Caterpillars build various shelters that protect them from natural enemies, but whether specific shelters provide different protection is unknown. To disentangle a caterpillar species’ shelter from the rest of its phenotype, we performed a field experiment in which two caterpillar species (Urbanus dorantes and U. proteus) were removed from their original shelters, placed into shelters made by conspecifics or heterospecifics, and monitored for predation and parasitism. Predation was intense, with 0-48% of caterpillars surviving depending on treatment. Shelter builder identity significantly affected predation independent of occupant identity, with caterpillars placed in U. proteus shelters experiencing higher predation than those in U. dorantes shelters. The effect of shelter builder identity was related to shelter type: shriveled leaf shelters built by U. dorantes had a lower risk of predation than cut-and-fold shelters built by either species. Cut-and-fold shelters built by the two species did not have significantly different shapes. Caterpillar stage also significantly affected predation (mid-instars were more successful than early instars), but caterpillar species identity did not.

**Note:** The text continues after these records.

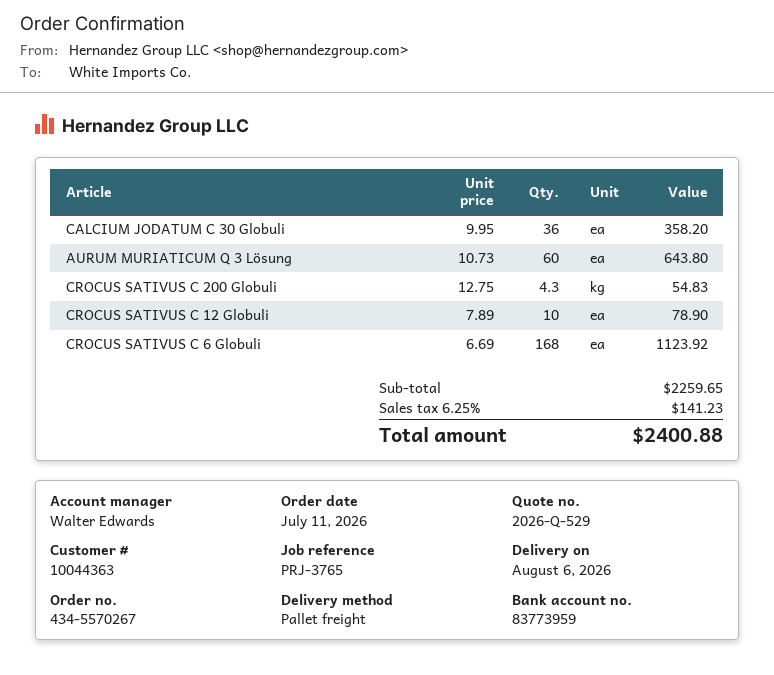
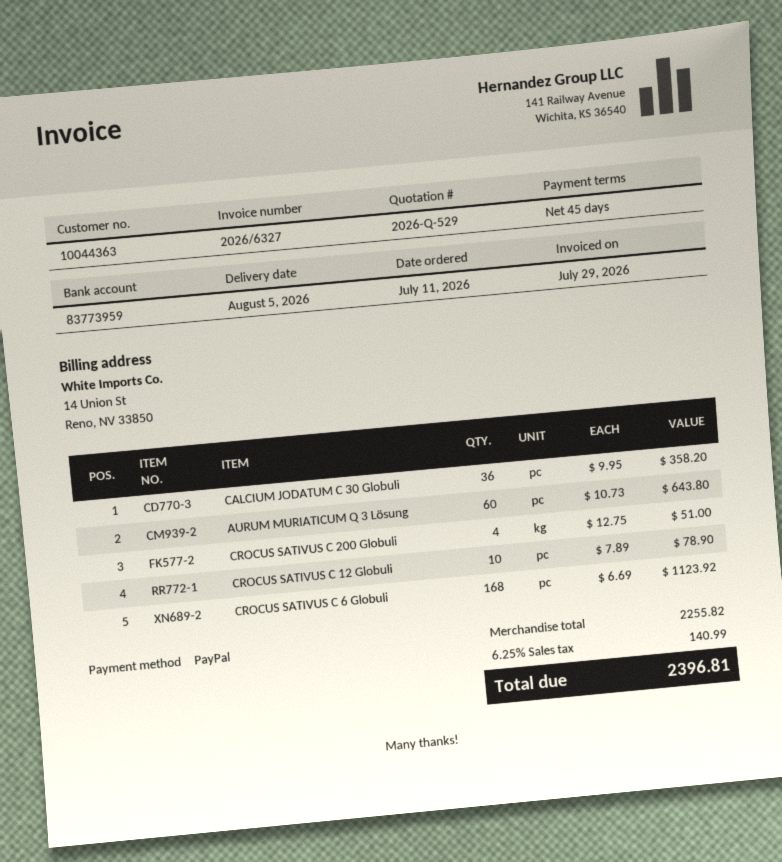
delivery date: 2026-08-06 -> 2026-08-05
CROCUS SATIVUS C 200 Globuli: 4.3 x 12.75 = 54.83 -> 4 x 12.75 = 51.00
subtotal: 2259.65 -> 2255.82
tax: 6.25% = 141.23 -> 6.25% = 140.99
total: 2400.88 -> 2396.81

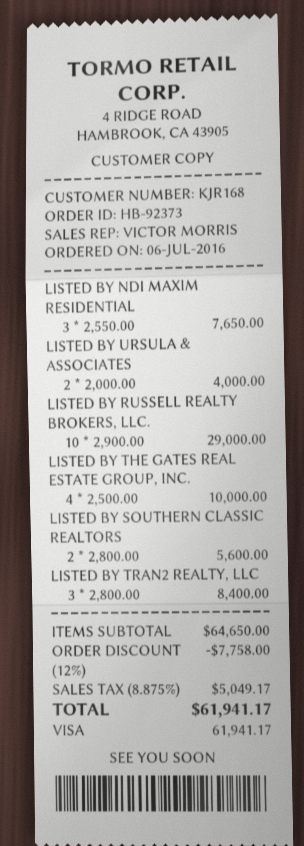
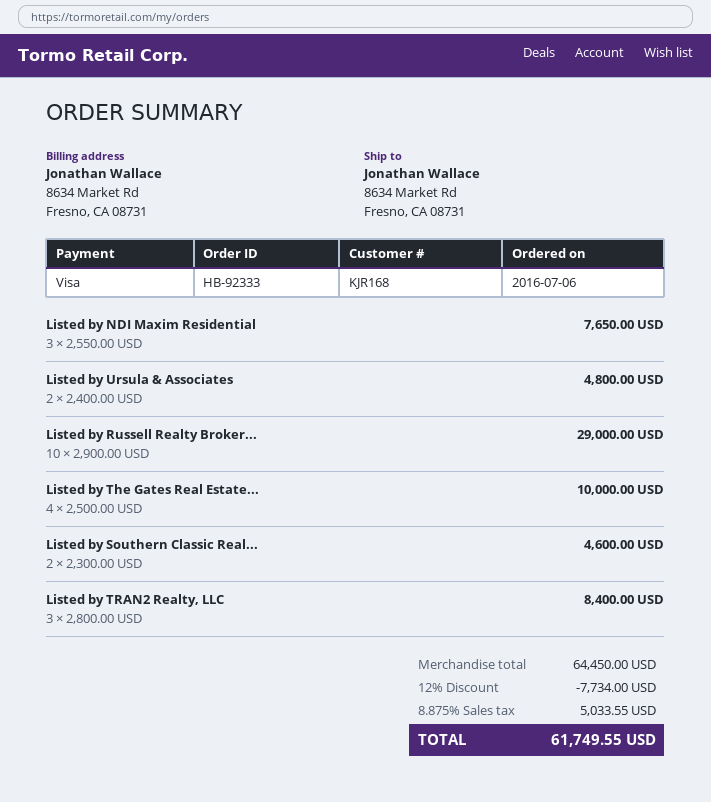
order number: HB-92373 -> HB-92333
LISTED BY URSULA & ASSOCIATES: 2 x 2000.00 = 4000.00 -> 2 x 2400.00 = 4800.00
LISTED BY SOUTHERN CLASSIC REALTORS: 2 x 2800.00 = 5600.00 -> 2 x 2300.00 = 4600.00
subtotal: 64650.00 -> 64450.00
discount: 12% = 7758.00 -> 12% = 7734.00
tax: 8.875% = 5049.17 -> 8.875% = 5033.55
total: 61941.17 -> 61749.55

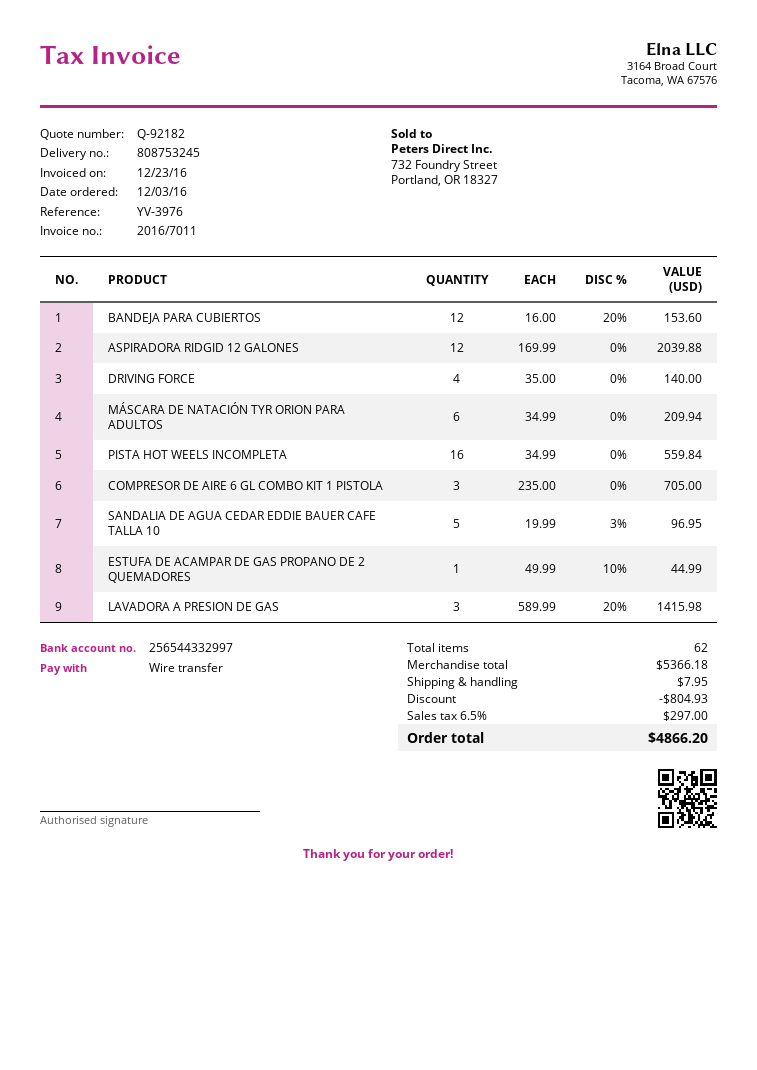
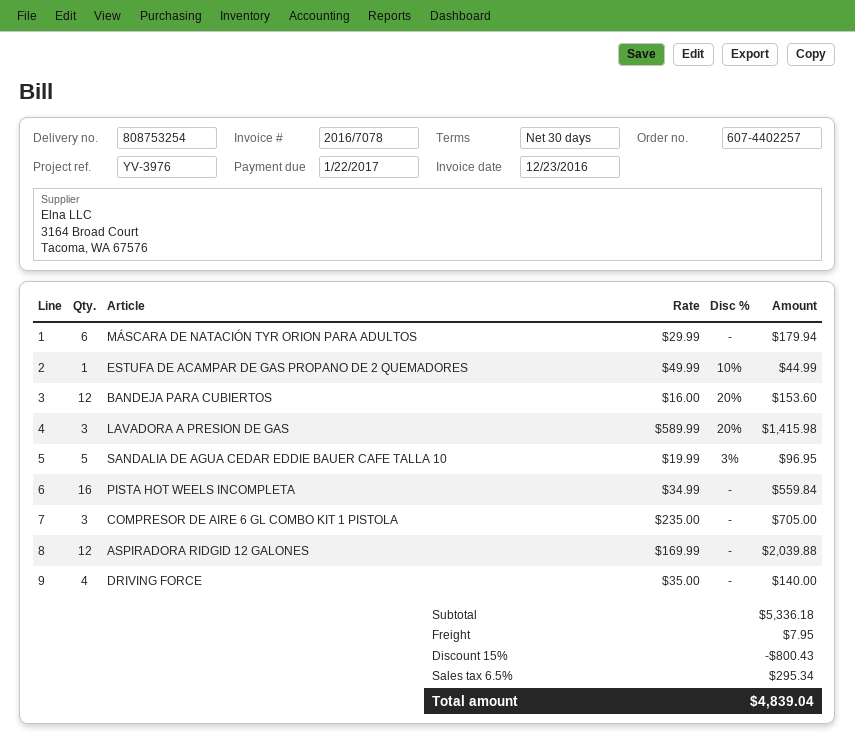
delivery note number: 808753245 -> 808753254
invoice number: 2016/7011 -> 2016/7078
MÁSCARA DE NATACIÓN TYR ORION PARA ADULTOS: 6 x 34.99 = 209.94 -> 6 x 29.99 = 179.94
subtotal: 5366.18 -> 5336.18
discount: 804.93 -> 800.43
tax: 6.5% = 297.00 -> 6.5% = 295.34
total: 4866.20 -> 4839.04

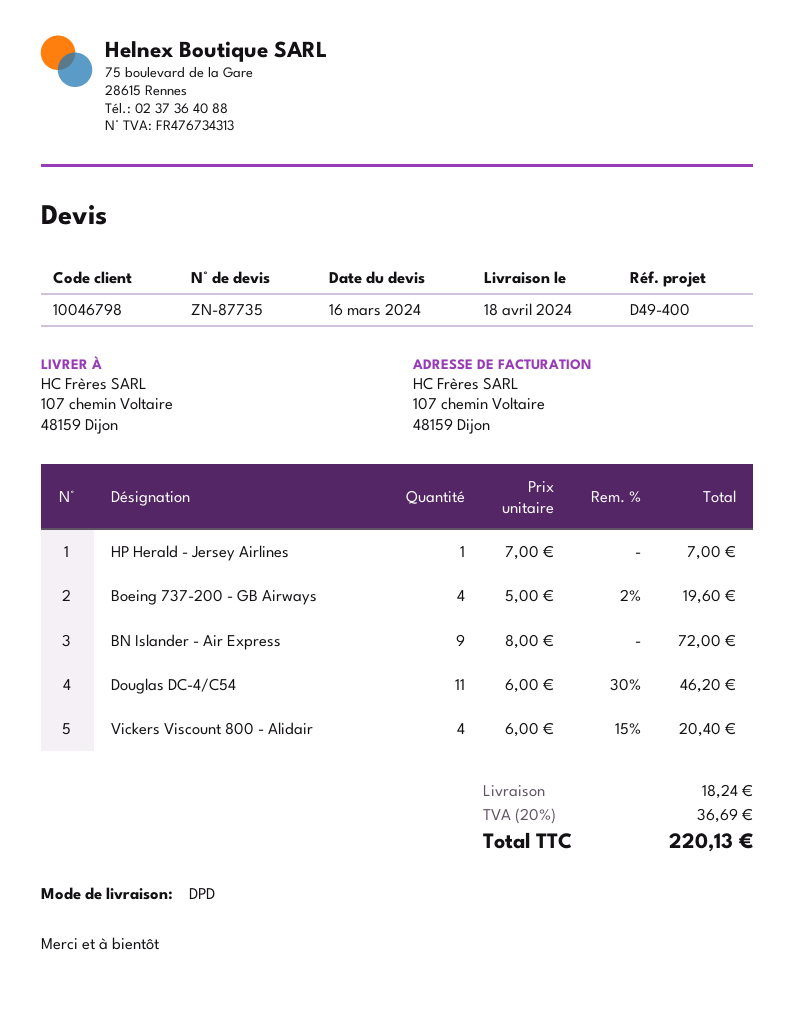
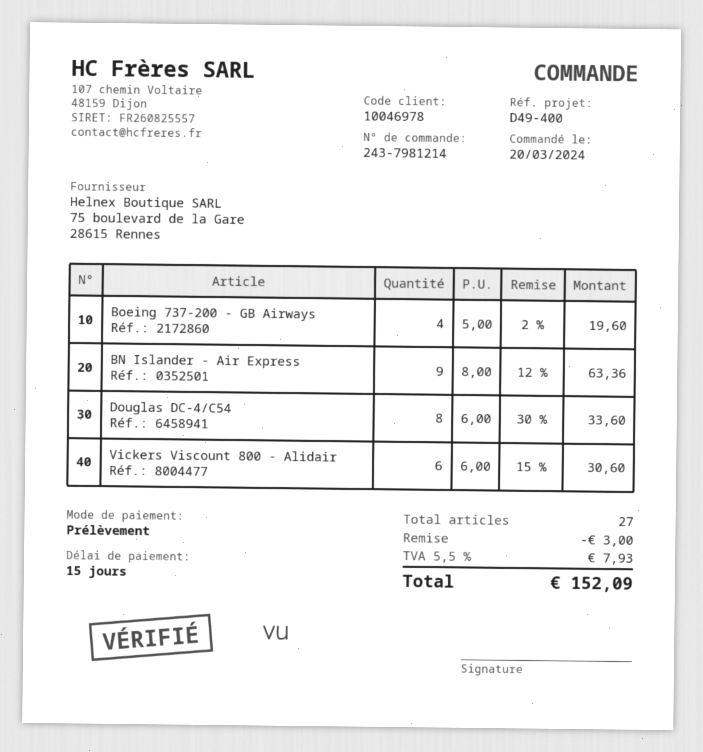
customer number: 10046798 -> 10046978
HP Herald - Jersey Airlines: 1 x 7.00 = 7.00 -> none
BN Islander - Air Express: 9 x 8.00 = 72.00 -> 9 x 8.00 - 12% = 63.36
Douglas DC-4/C54: 11 x 6.00 - 30% = 46.20 -> 8 x 6.00 - 30% = 33.60
Vickers Viscount 800 - Alidair: 4 x 6.00 - 15% = 20.40 -> 6 x 6.00 - 15% = 30.60
discount: none -> 3.00
shipping: 18.24 -> none
tax: 20% = 36.69 -> 5.5% = 7.93
total: 220.13 -> 152.09

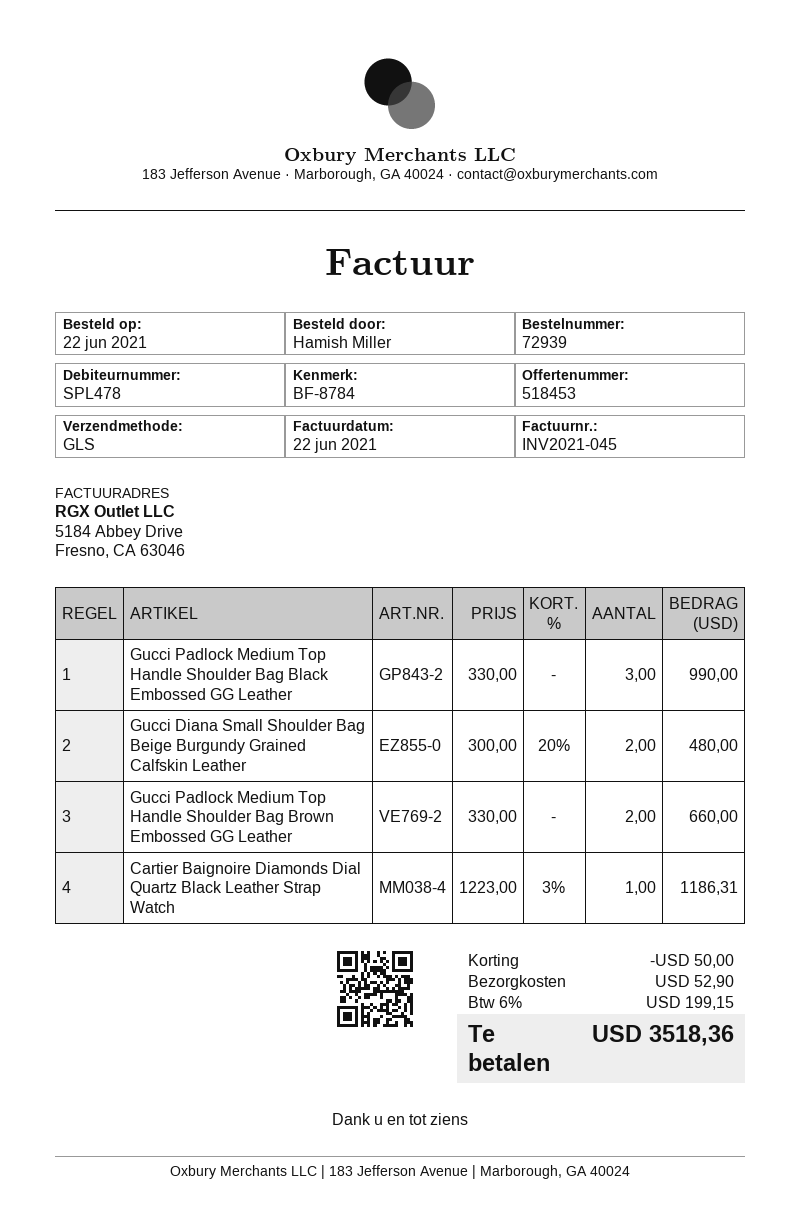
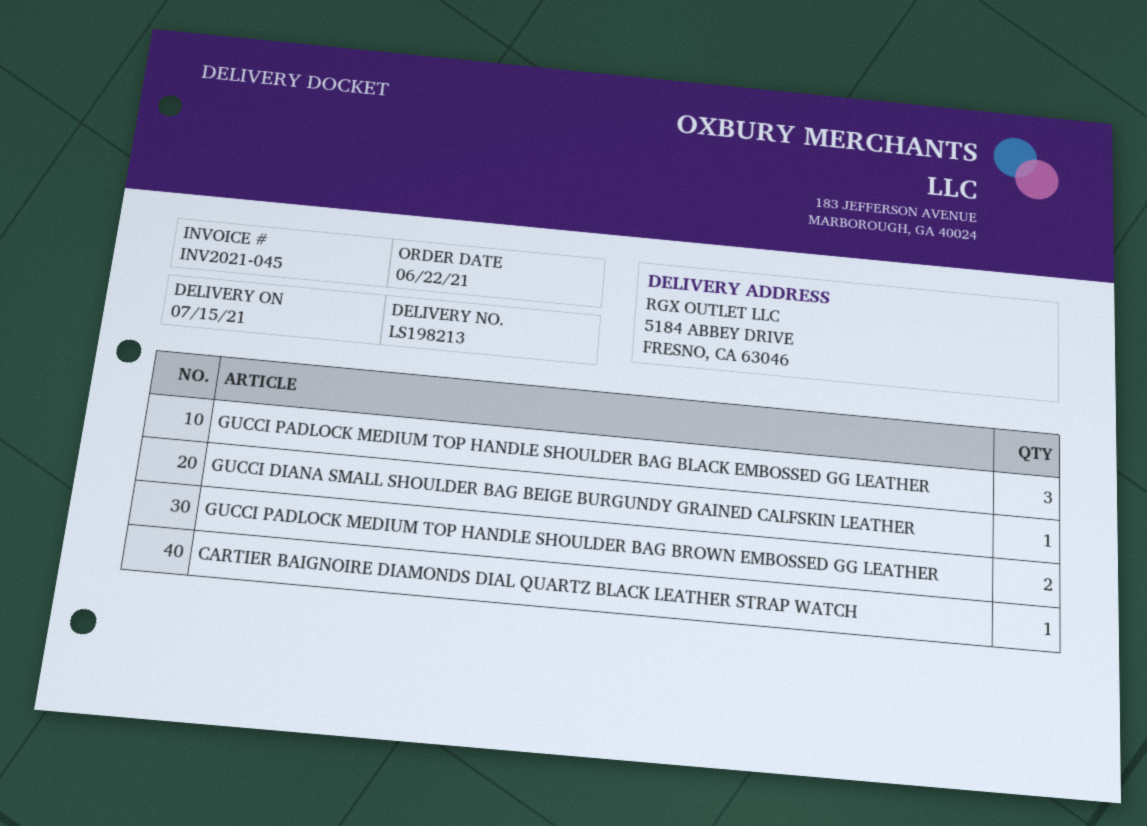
Gucci Diana Small Shoulder Bag Beige Burgundy Grained Calfskin Leather: 2 -> 1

Surprisingly, parasitism was rare, but both shriveled leaf shelters and cut-and-fold shelters resulted in similar overall caterpillar mortality. The differences in predation and overall mortality between shelter types suggest a trade-off between protection from predators and parasitoids. This experiment demonstrates that shelter type determines the fate of the caterpillar inside, independent of the identity of the caterpillar that built the shelter. This is the first experimental evidence that predation may select for shelter type and associated shelter-building behavior in Lepidoptera.